| What the task asks |
In the listing that follows, how many lines include the word "none"? Only the number is wanted.

#####

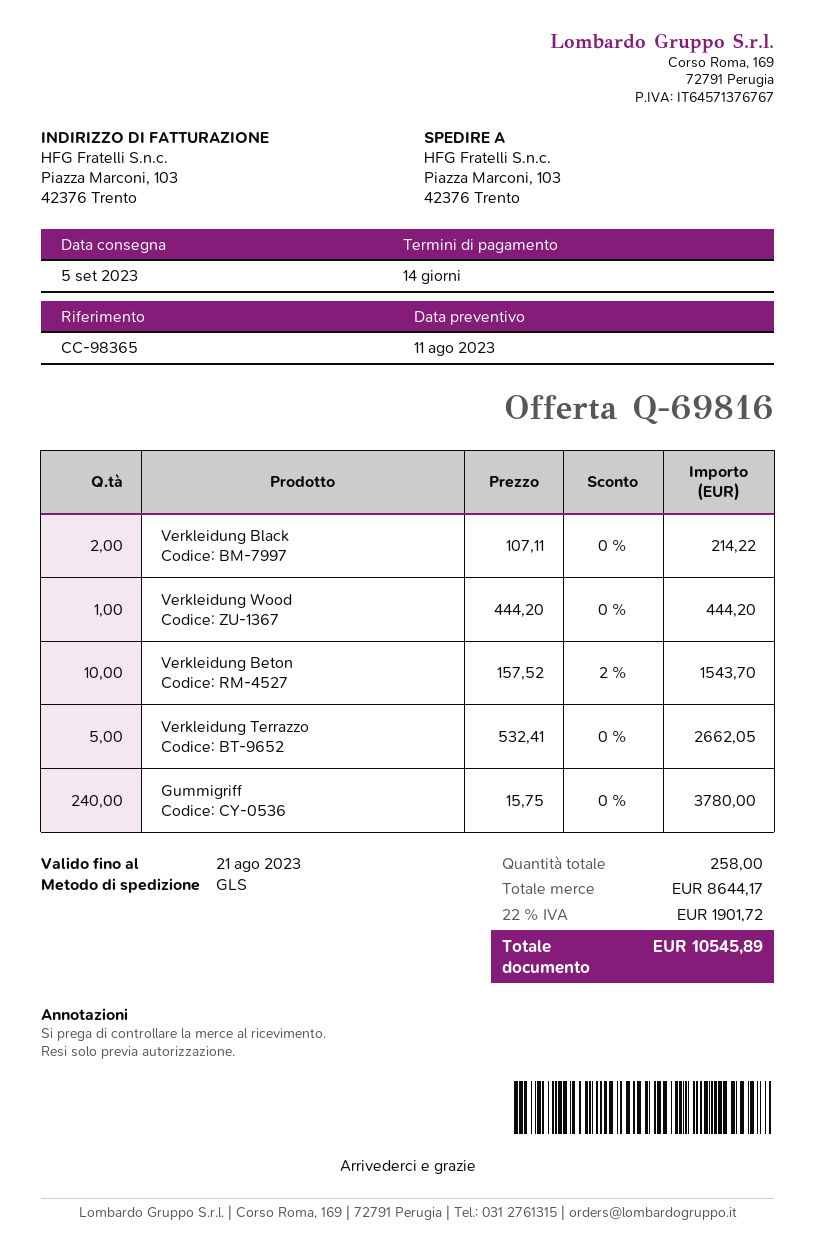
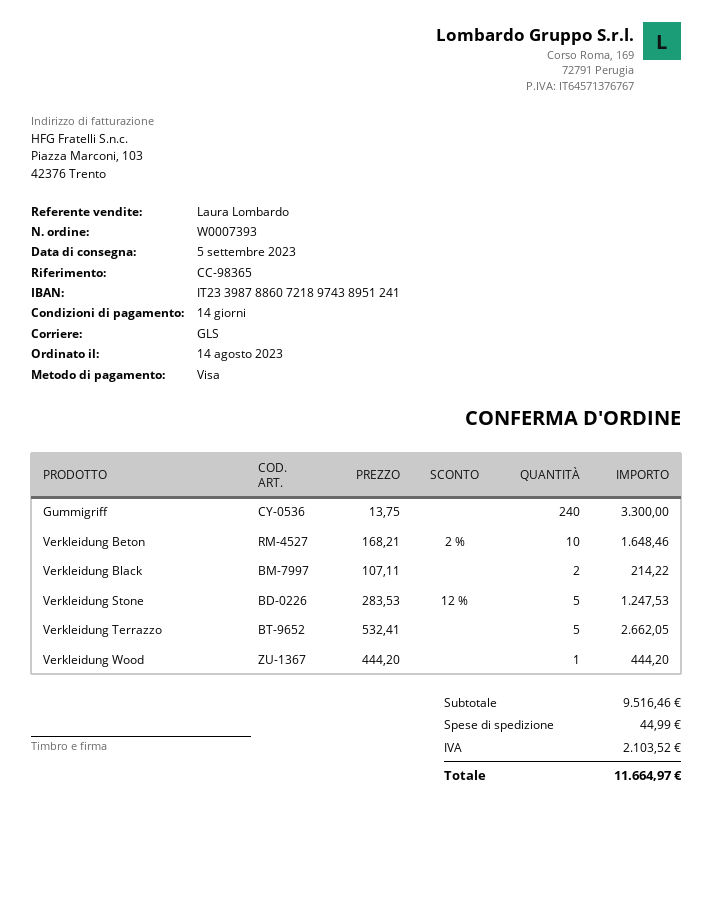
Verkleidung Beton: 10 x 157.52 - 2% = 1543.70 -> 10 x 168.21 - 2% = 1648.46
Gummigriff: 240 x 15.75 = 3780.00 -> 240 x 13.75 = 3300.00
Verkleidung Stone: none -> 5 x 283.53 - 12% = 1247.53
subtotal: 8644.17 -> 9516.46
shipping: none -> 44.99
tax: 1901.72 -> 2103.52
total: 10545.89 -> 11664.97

#####

| Exercise output |
2